**Required work**
Search the records for the string "solid" and return each line that has it.

[Web page edit records]
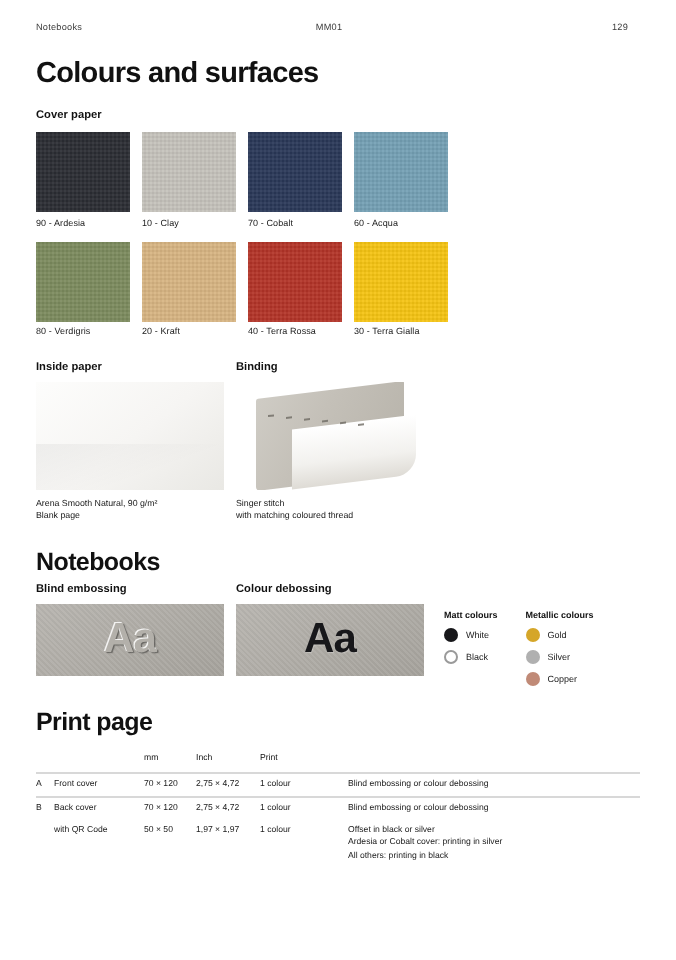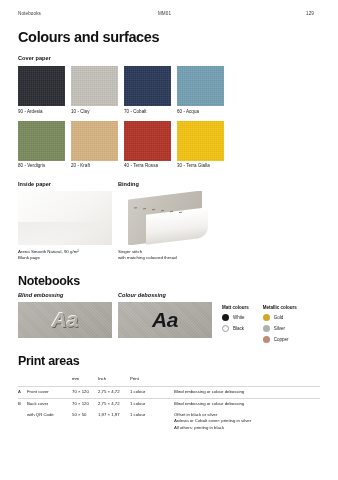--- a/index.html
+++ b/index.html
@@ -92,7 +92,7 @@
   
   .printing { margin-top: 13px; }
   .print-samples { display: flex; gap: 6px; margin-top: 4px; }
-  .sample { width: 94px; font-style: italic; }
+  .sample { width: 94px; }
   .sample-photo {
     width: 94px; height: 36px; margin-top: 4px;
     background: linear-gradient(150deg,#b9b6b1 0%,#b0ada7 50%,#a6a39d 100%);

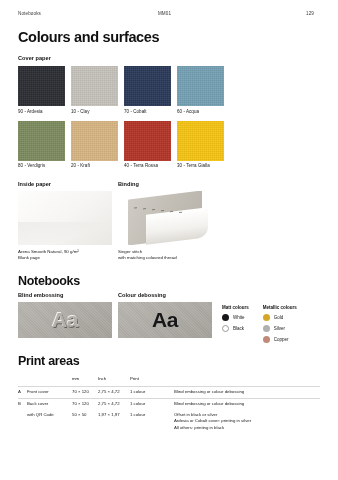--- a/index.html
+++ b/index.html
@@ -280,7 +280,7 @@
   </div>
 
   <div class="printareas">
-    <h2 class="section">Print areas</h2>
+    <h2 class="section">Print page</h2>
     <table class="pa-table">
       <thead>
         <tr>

* * *

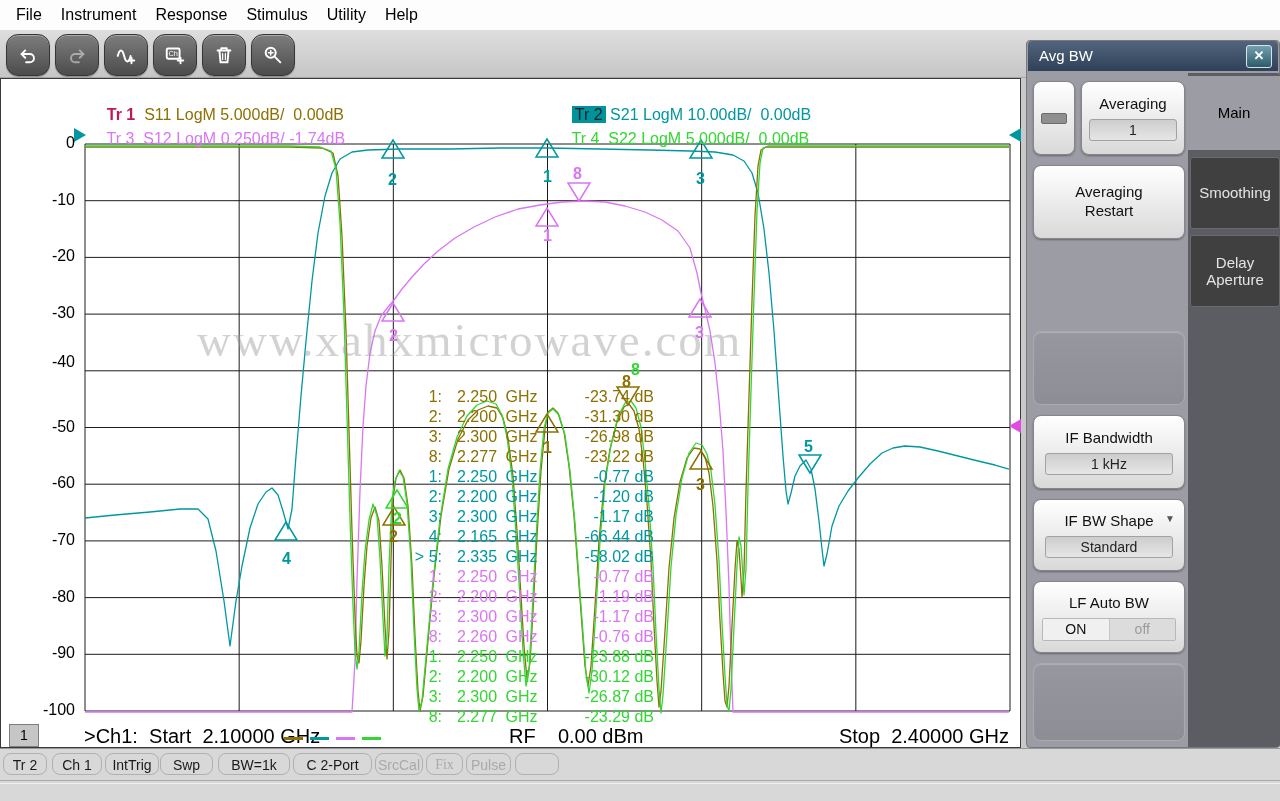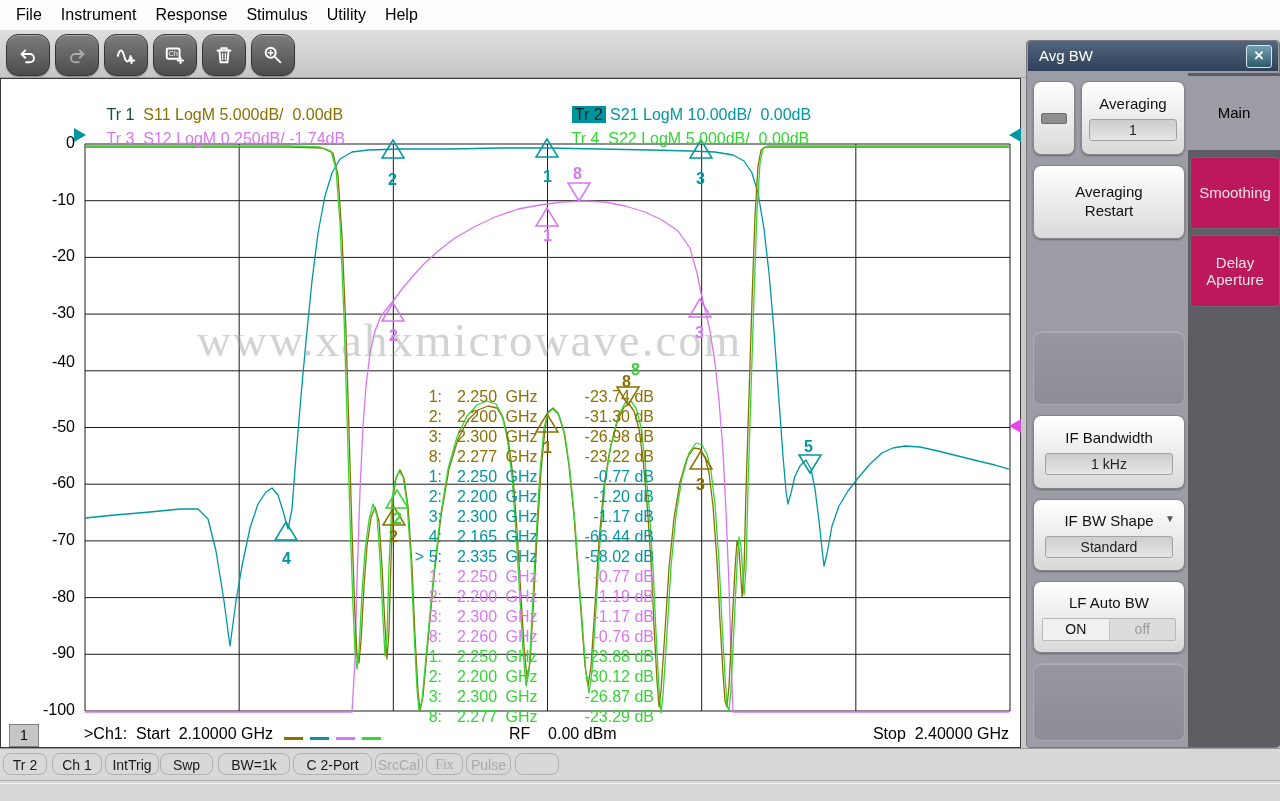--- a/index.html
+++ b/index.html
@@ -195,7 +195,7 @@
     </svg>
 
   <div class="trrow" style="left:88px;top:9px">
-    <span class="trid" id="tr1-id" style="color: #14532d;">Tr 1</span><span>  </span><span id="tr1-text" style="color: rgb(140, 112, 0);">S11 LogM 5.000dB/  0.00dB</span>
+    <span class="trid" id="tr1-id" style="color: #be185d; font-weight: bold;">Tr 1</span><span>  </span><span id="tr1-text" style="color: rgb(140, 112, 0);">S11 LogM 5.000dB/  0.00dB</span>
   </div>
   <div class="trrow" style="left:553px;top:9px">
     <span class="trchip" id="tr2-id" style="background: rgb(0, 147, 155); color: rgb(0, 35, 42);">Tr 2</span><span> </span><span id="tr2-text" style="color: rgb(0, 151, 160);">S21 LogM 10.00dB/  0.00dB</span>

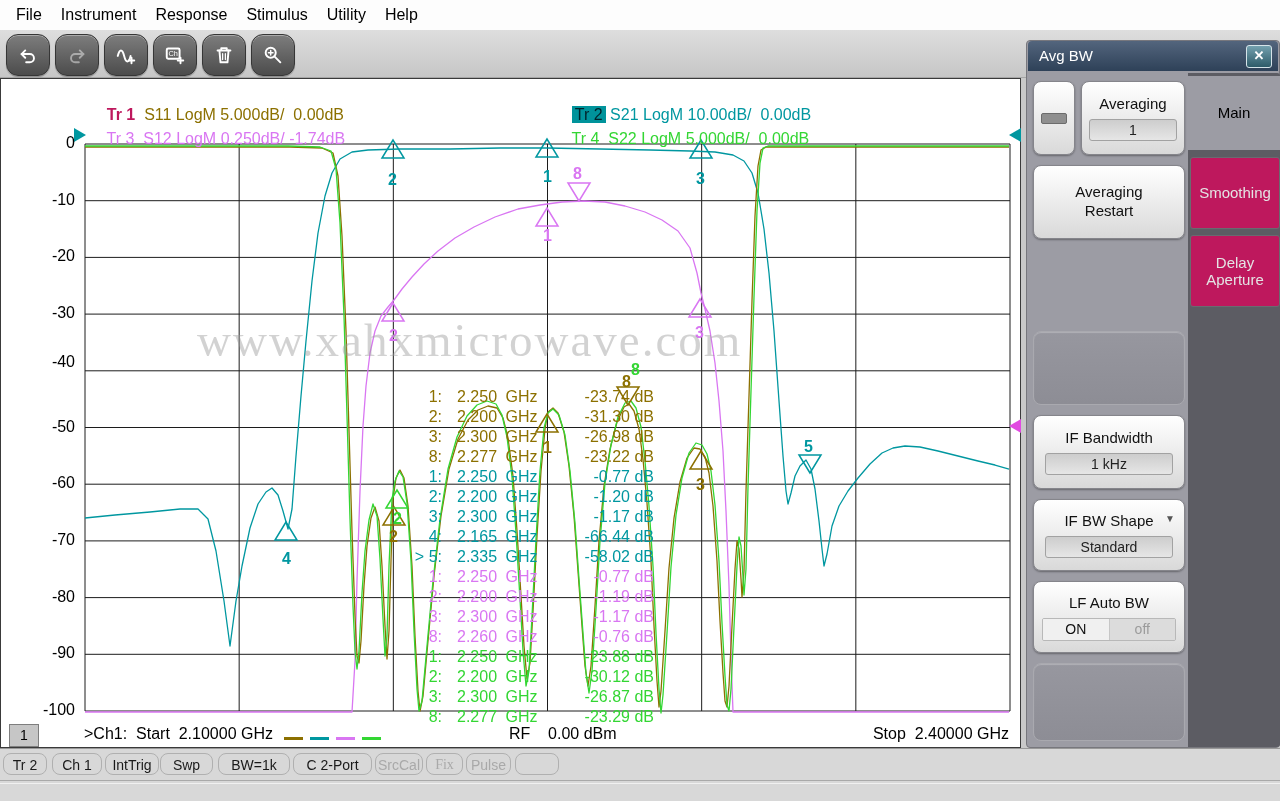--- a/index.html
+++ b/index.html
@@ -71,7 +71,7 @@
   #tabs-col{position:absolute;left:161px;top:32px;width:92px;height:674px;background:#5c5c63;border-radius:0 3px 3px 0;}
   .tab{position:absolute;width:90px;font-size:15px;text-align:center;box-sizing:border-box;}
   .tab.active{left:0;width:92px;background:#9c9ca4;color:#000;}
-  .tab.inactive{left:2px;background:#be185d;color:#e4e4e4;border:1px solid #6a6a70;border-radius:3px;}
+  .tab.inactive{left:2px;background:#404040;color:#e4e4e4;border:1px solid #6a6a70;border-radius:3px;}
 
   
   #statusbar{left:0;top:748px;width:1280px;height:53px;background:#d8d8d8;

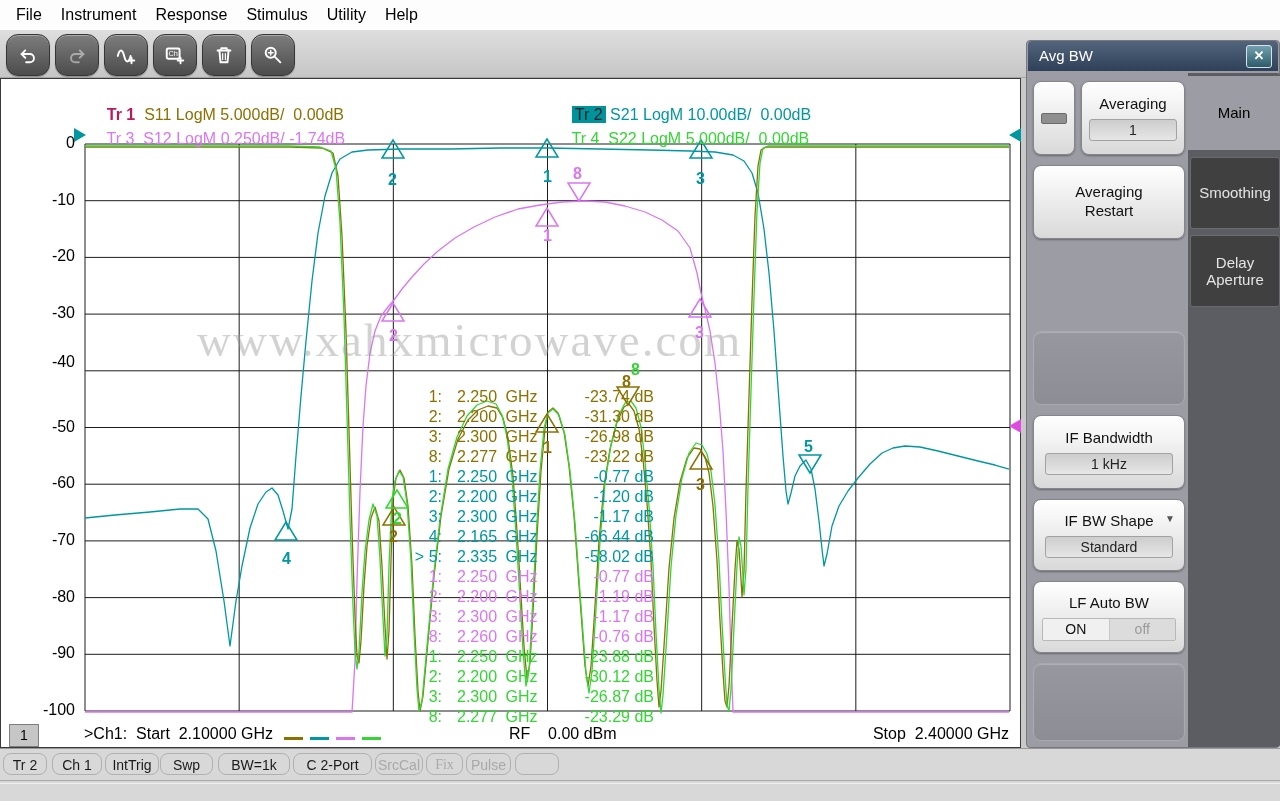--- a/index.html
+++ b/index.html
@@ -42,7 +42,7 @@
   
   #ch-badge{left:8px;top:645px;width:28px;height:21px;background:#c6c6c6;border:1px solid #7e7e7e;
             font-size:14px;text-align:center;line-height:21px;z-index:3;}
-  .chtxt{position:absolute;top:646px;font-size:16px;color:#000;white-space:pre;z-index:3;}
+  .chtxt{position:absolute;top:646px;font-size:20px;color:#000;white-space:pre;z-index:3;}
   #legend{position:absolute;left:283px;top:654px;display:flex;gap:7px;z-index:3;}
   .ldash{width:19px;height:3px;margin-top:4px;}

==

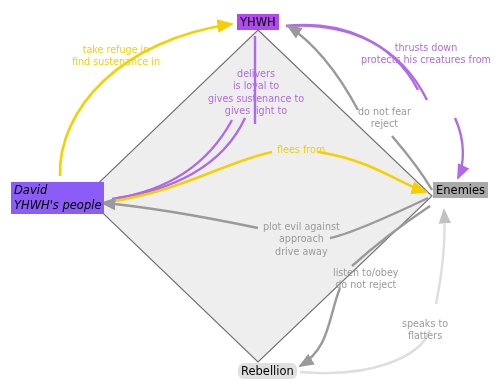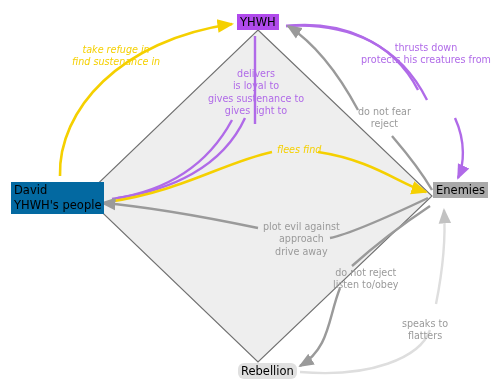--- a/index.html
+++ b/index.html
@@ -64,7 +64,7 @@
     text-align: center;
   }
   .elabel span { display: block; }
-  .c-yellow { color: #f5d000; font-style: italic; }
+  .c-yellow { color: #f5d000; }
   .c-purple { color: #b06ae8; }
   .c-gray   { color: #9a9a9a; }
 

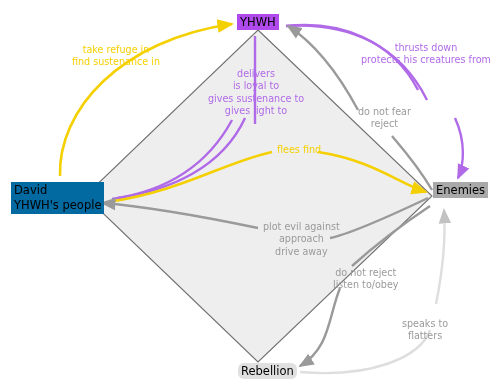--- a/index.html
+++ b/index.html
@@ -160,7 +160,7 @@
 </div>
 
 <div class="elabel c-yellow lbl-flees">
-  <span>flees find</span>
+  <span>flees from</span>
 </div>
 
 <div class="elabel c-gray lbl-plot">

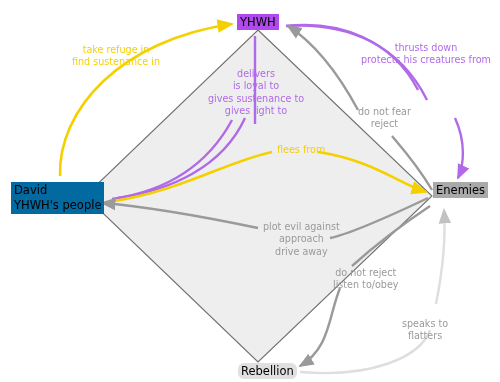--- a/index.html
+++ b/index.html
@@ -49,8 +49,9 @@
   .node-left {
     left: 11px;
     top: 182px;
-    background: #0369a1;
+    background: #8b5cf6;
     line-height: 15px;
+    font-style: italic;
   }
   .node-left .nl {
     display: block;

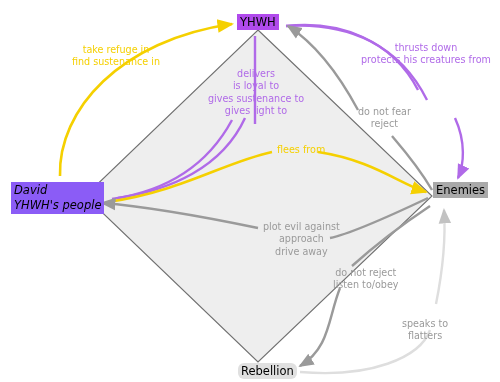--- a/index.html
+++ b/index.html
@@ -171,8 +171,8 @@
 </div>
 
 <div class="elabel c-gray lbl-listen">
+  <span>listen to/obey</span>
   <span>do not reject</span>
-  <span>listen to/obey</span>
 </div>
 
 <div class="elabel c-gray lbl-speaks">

**Written answer**
-  .tab.inactive{left:2px;background:#be185d;color:#e4e4e4;border:1px solid #6a6a70;border-radius:3px;}
+  .tab.inactive{left:2px;background:#404040;color:#e4e4e4;border:1px solid #6a6a70;border-radius:3px;}
   #ch-badge{left:8px;top:645px;width:28px;height:21px;background:#c6c6c6;border:1px solid #7e7e7e;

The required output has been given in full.